Records from a collection:

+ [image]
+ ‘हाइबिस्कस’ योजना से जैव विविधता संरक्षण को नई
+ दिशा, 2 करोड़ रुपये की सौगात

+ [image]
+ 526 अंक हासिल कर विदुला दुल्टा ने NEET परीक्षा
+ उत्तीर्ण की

**About this exercise**
Could the data above be set down exactly, in full?

**Final answer**
+ [image]
+ ‘हाइबिस्कस’ योजना से जैव विविधता संरक्षण को नई
+ दिशा, 2 करोड़ रुपये की सौगात

+ [image]
+ 526 अंक हासिल कर विदुला दुल्टा ने NEET परीक्षा
+ उत्तीर्ण की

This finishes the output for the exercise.